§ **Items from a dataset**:
________
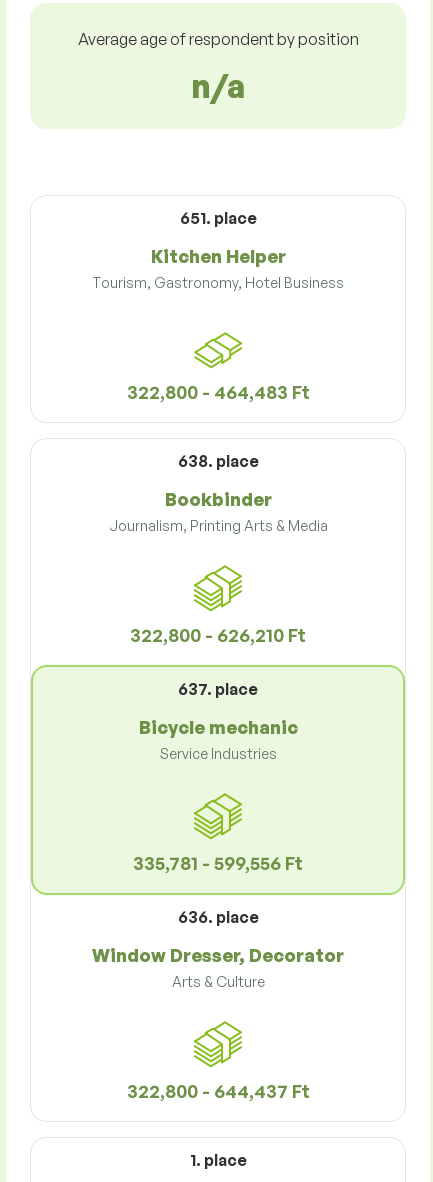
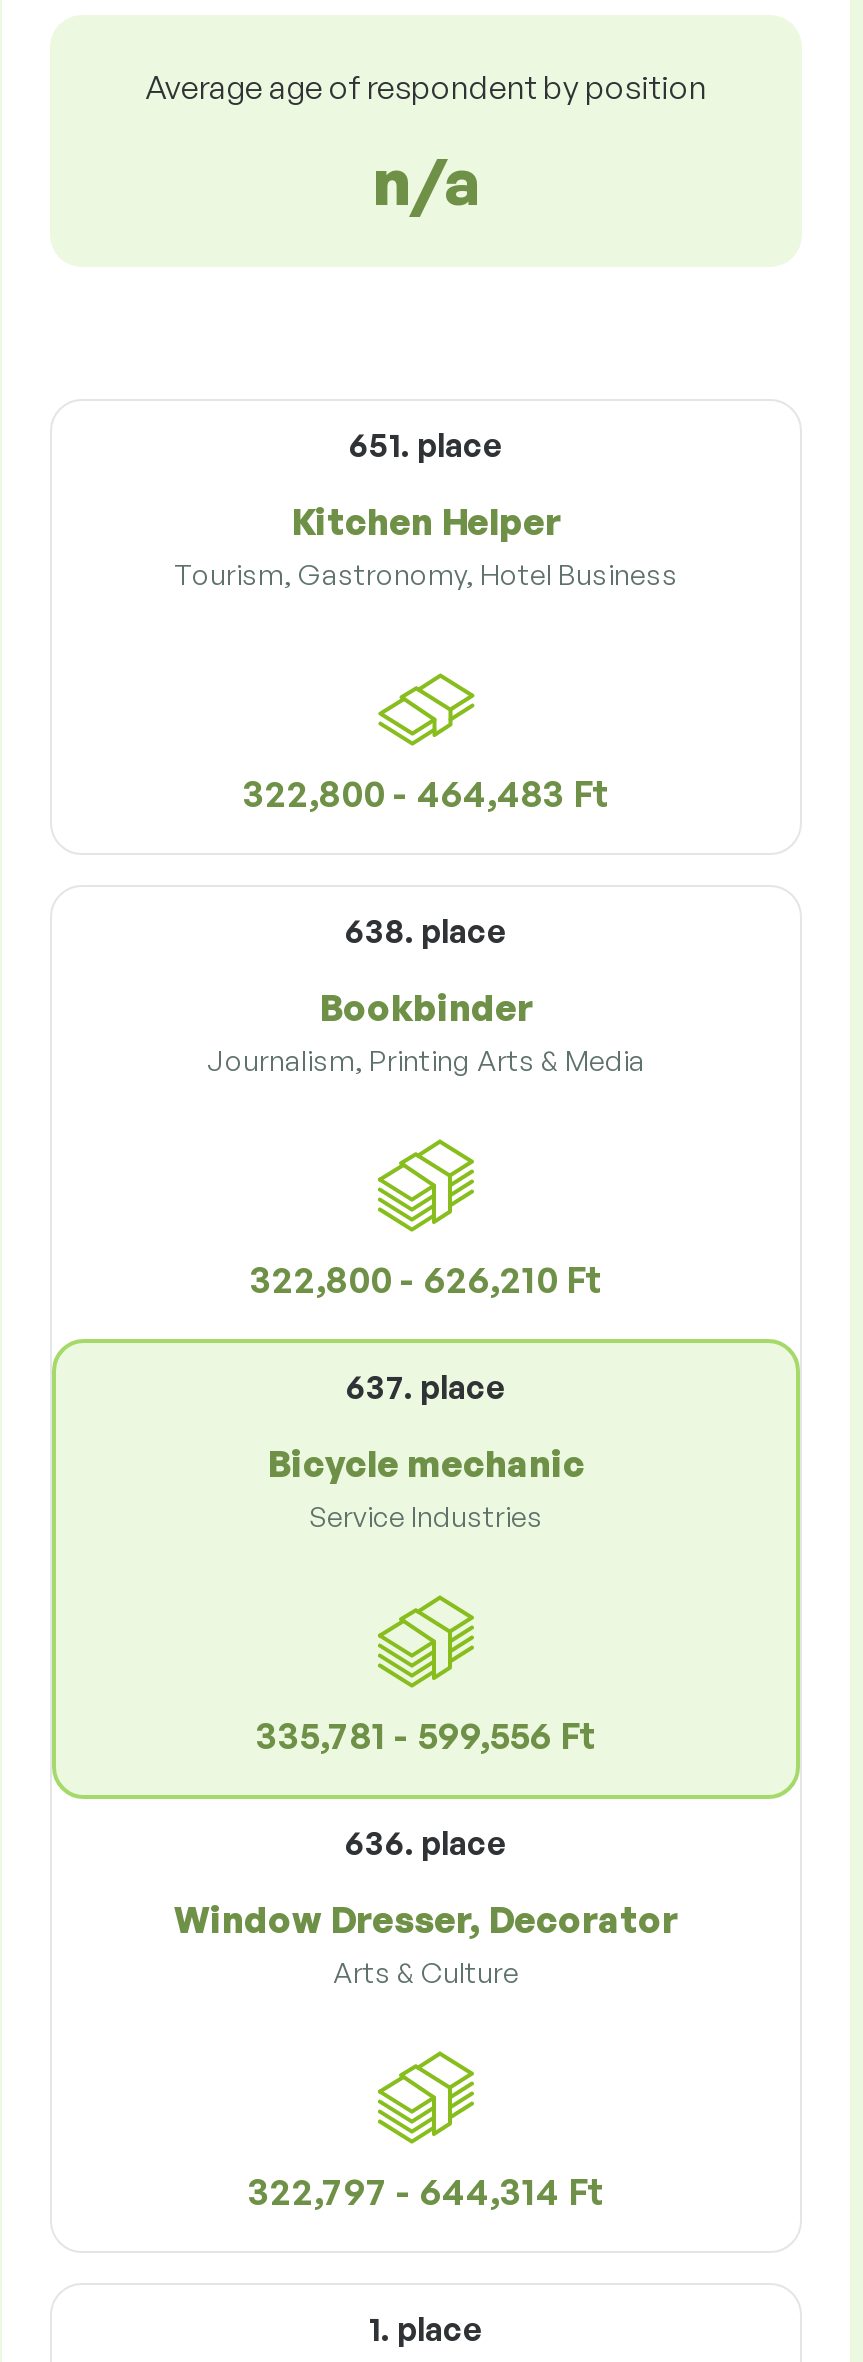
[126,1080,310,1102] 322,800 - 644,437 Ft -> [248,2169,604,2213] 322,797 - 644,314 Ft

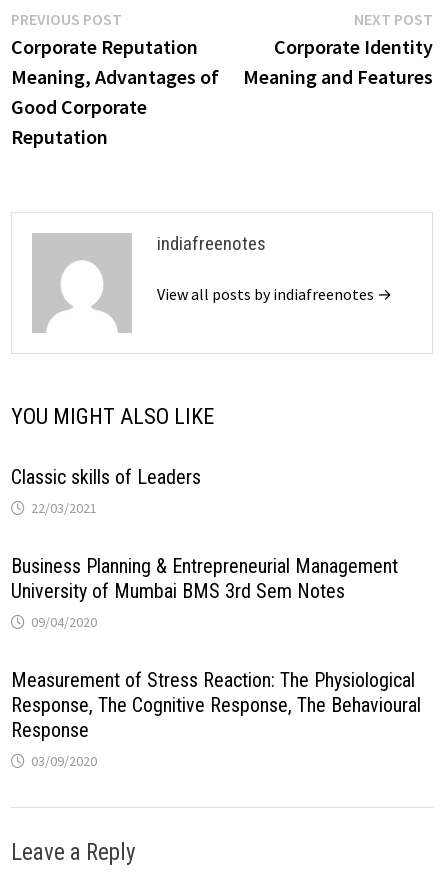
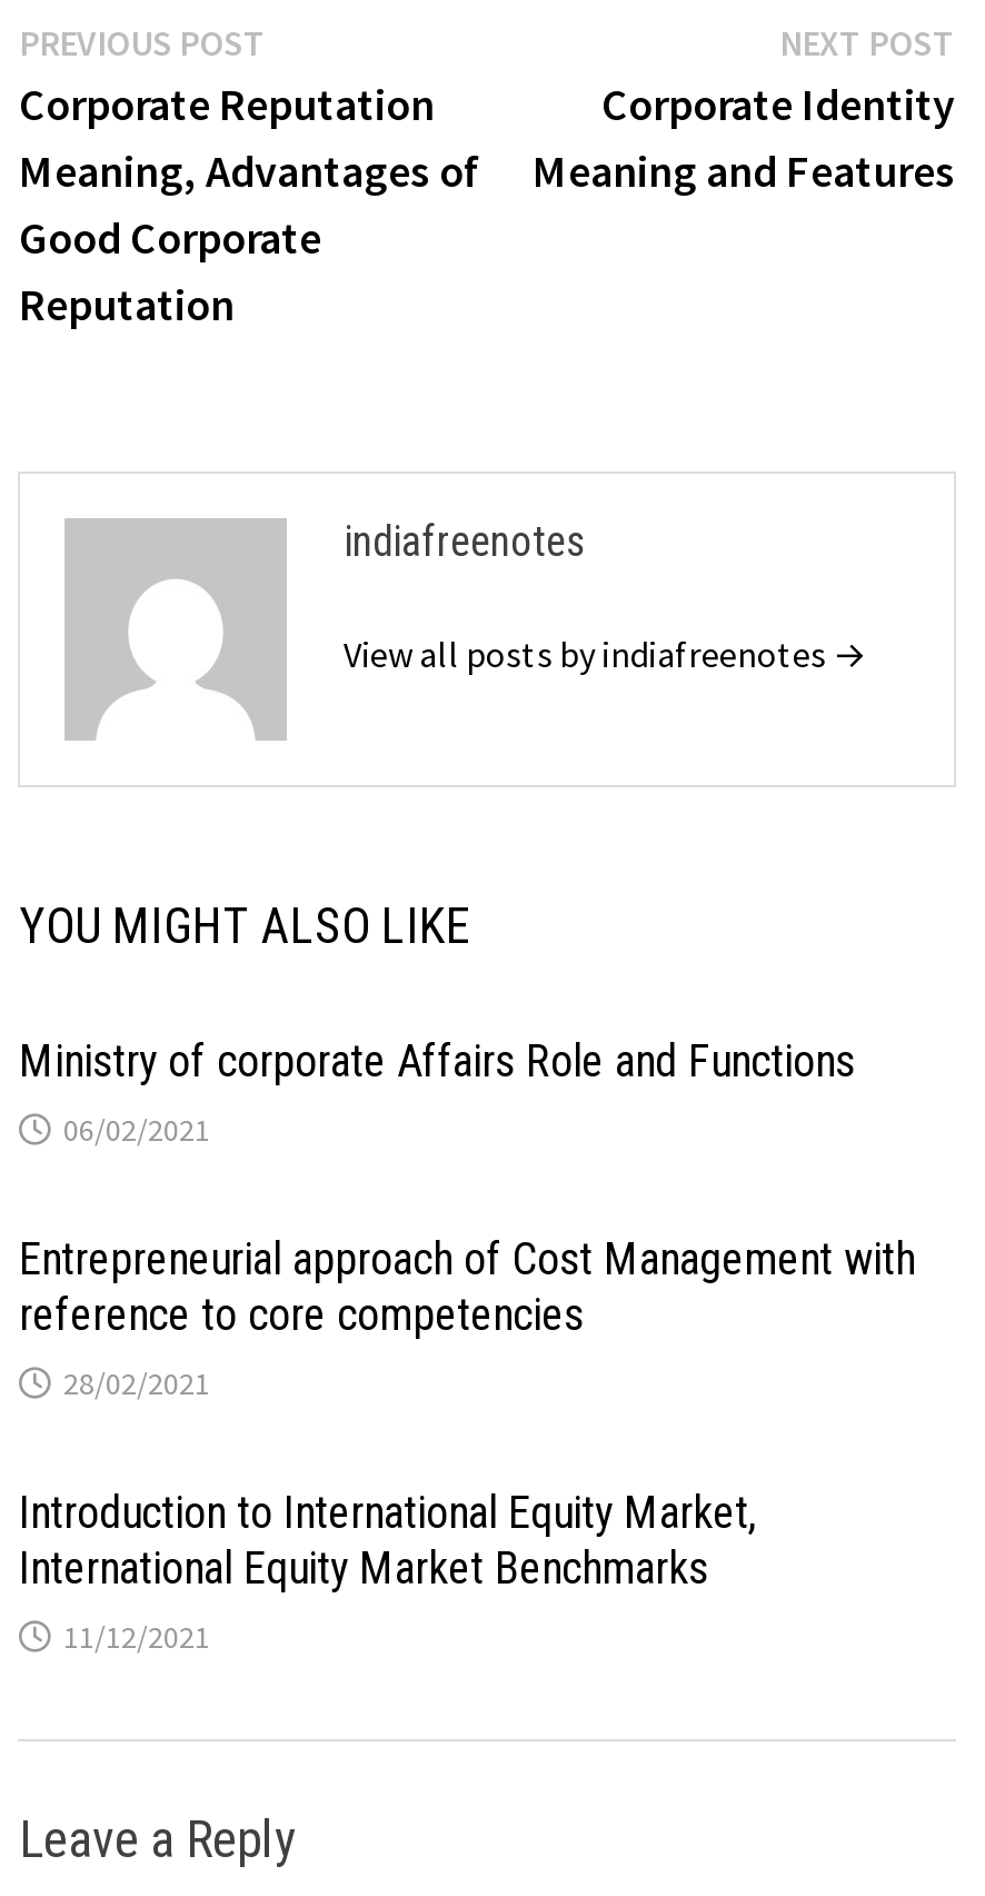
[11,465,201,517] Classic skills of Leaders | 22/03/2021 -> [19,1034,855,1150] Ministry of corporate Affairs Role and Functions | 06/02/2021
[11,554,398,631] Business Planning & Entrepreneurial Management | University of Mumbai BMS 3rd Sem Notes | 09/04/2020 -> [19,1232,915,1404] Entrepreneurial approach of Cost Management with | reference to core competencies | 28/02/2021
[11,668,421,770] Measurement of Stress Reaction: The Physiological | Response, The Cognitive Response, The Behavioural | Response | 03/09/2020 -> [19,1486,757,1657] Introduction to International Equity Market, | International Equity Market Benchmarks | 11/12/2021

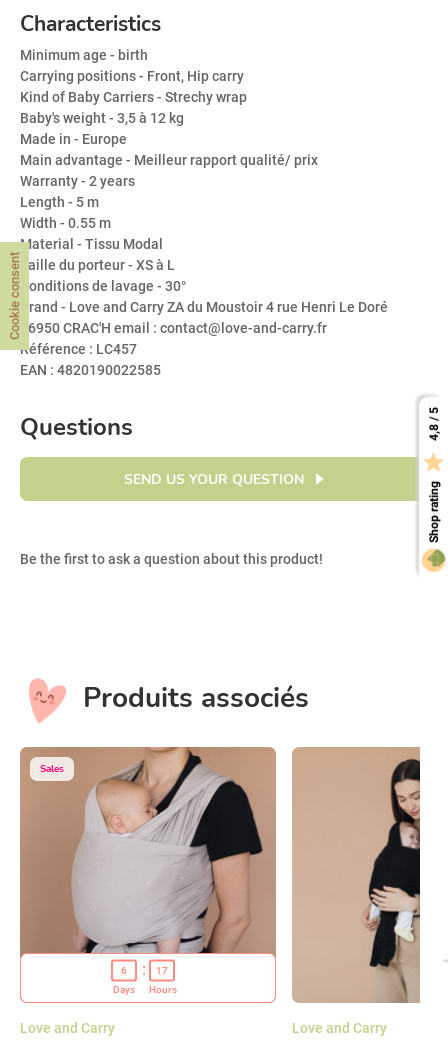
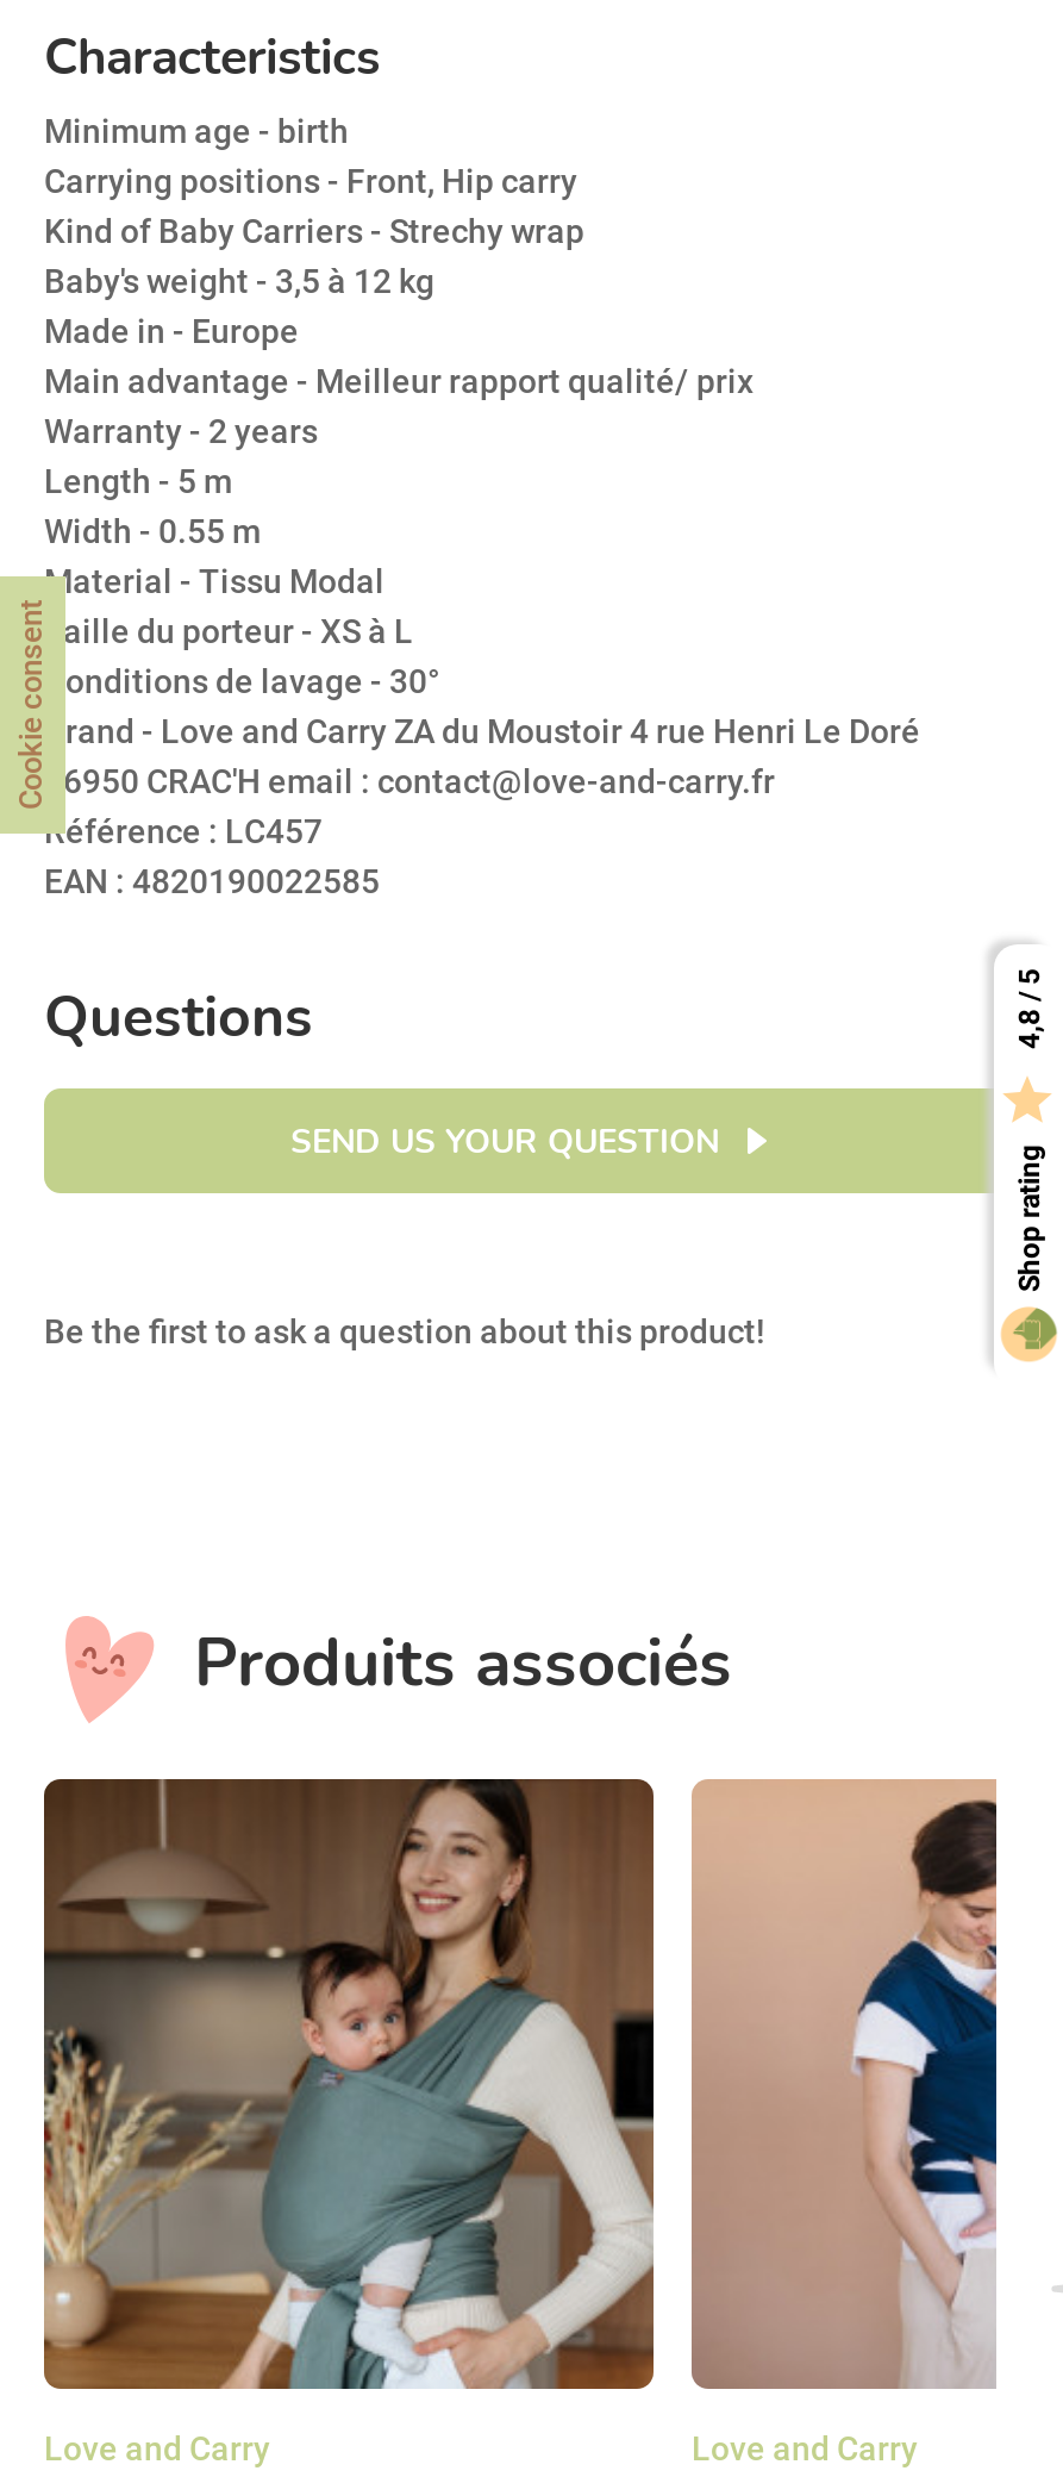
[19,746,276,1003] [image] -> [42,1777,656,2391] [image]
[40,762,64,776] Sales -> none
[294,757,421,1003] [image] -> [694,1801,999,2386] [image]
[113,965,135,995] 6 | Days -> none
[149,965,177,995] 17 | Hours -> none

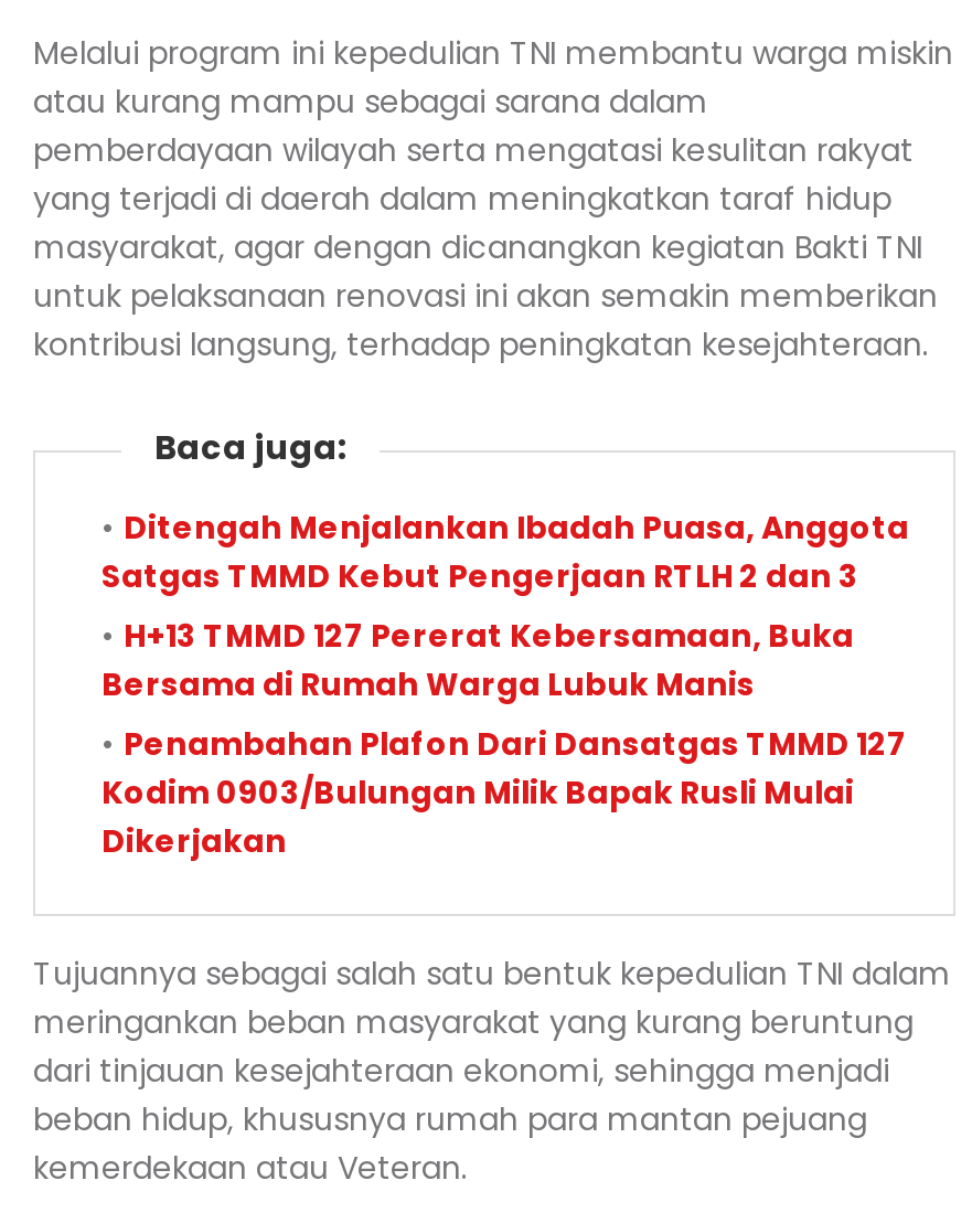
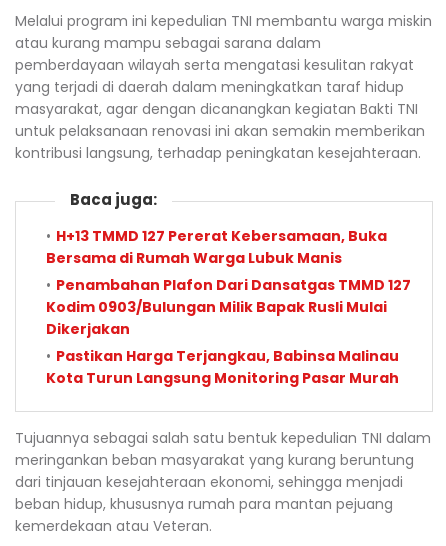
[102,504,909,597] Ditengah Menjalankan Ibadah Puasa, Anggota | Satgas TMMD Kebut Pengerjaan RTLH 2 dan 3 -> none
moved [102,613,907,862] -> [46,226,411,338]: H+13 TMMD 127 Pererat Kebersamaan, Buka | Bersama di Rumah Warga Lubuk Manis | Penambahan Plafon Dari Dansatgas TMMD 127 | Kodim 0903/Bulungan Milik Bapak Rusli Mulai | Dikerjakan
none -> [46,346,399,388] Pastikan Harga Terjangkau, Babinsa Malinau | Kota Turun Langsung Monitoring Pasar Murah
________
§ **Required action**:
All records, pictures excluded: copy them exactly.

§ **Response to the task**:
[126,1080,310,1102] 322,800 - 644,437 Ft -> [248,2169,604,2213] 322,797 - 644,314 Ft

[11,465,201,517] Classic skills of Leaders | 22/03/2021 -> [19,1034,855,1150] Ministry of corporate Affairs Role and Functions | 06/02/2021
[11,554,398,631] Business Planning & Entrepreneurial Management | University of Mumbai BMS 3rd Sem Notes | 09/04/2020 -> [19,1232,915,1404] Entrepreneurial approach of Cost Management with | reference to core competencies | 28/02/2021
[11,668,421,770] Measurement of Stress Reaction: The Physiological | Response, The Cognitive Response, The Behavioural | Response | 03/09/2020 -> [19,1486,757,1657] Introduction to International Equity Market, | International Equity Market Benchmarks | 11/12/2021

[19,746,276,1003] [image] -> [42,1777,656,2391] [image]
[40,762,64,776] Sales -> none
[294,757,421,1003] [image] -> [694,1801,999,2386] [image]
[113,965,135,995] 6 | Days -> none
[149,965,177,995] 17 | Hours -> none

[102,504,909,597] Ditengah Menjalankan Ibadah Puasa, Anggota | Satgas TMMD Kebut Pengerjaan RTLH 2 dan 3 -> none
moved [102,613,907,862] -> [46,226,411,338]: H+13 TMMD 127 Pererat Kebersamaan, Buka | Bersama di Rumah Warga Lubuk Manis | Penambahan Plafon Dari Dansatgas TMMD 127 | Kodim 0903/Bulungan Milik Bapak Rusli Mulai | Dikerjakan
none -> [46,346,399,388] Pastikan Harga Terjangkau, Babinsa Malinau | Kota Turun Langsung Monitoring Pasar Murah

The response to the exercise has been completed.